(RECORD SET)

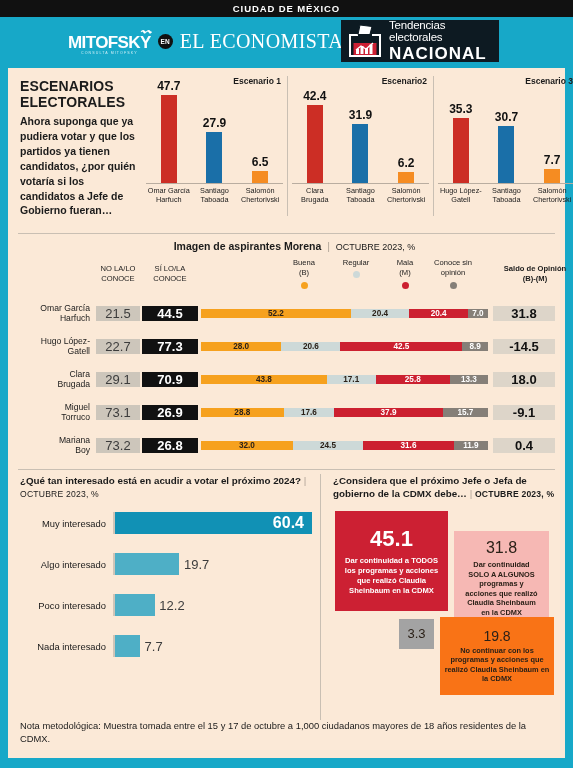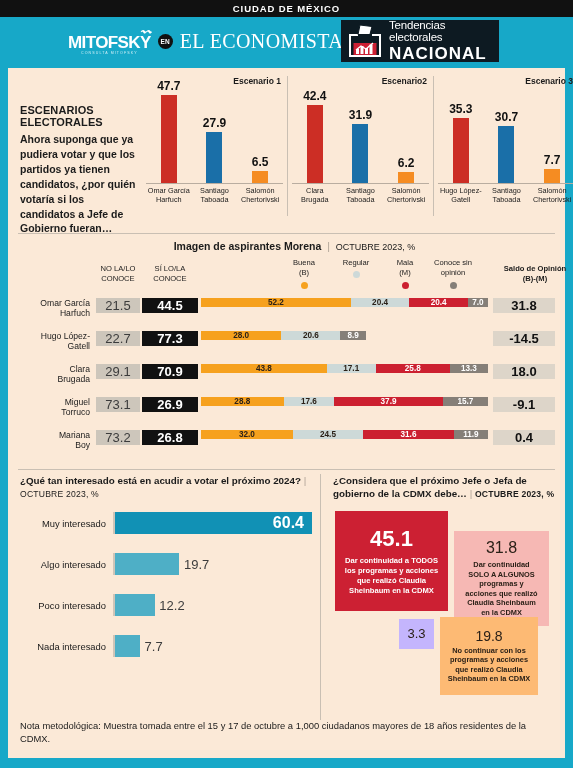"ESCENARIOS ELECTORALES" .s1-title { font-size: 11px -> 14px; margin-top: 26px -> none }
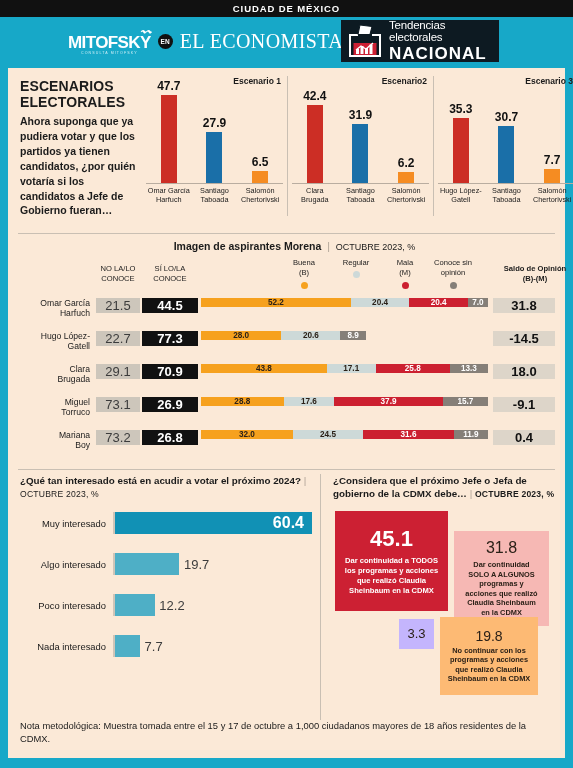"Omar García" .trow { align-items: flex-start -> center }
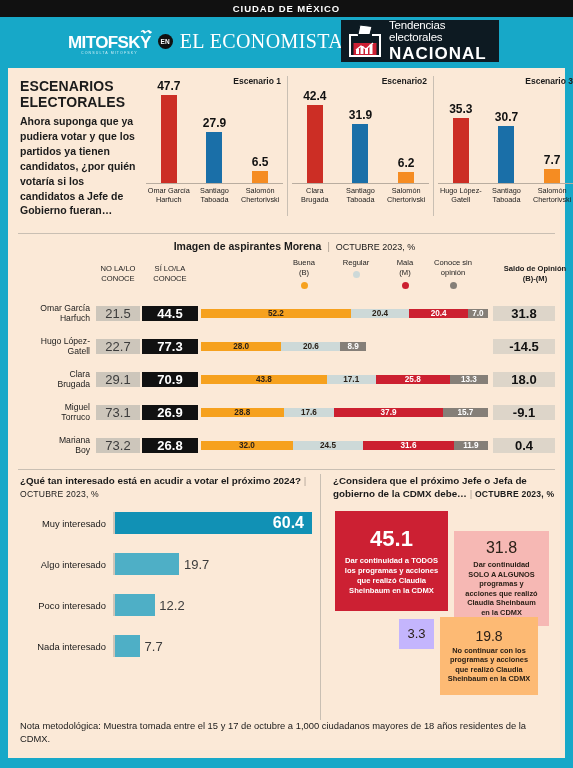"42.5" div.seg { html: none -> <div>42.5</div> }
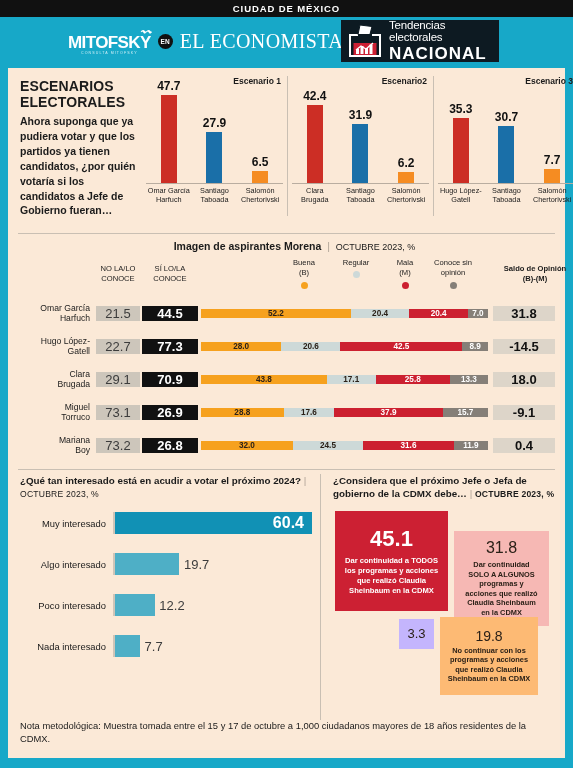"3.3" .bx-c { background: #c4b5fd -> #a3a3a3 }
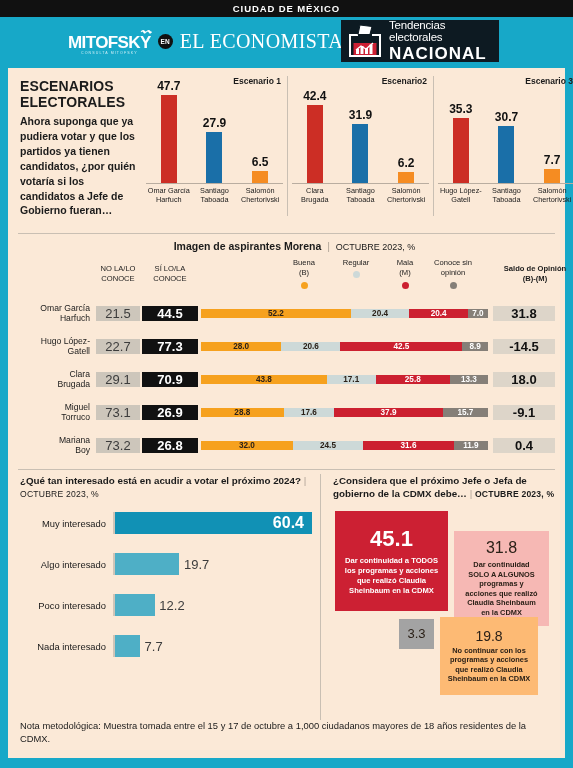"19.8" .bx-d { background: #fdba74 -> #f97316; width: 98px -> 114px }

(End RECORD SET)

TO DO.
Restate word for word the lines running from the one with "align-items: flex-start ->" to the end of the entries; pictures are to be left out.

ANSWER TO THE PROBLEM.
"Omar García" .trow { align-items: flex-start -> center }
"42.5" div.seg { html: none -> <div>42.5</div> }
"3.3" .bx-c { background: #c4b5fd -> #a3a3a3 }
"19.8" .bx-d { background: #fdba74 -> #f97316; width: 98px -> 114px }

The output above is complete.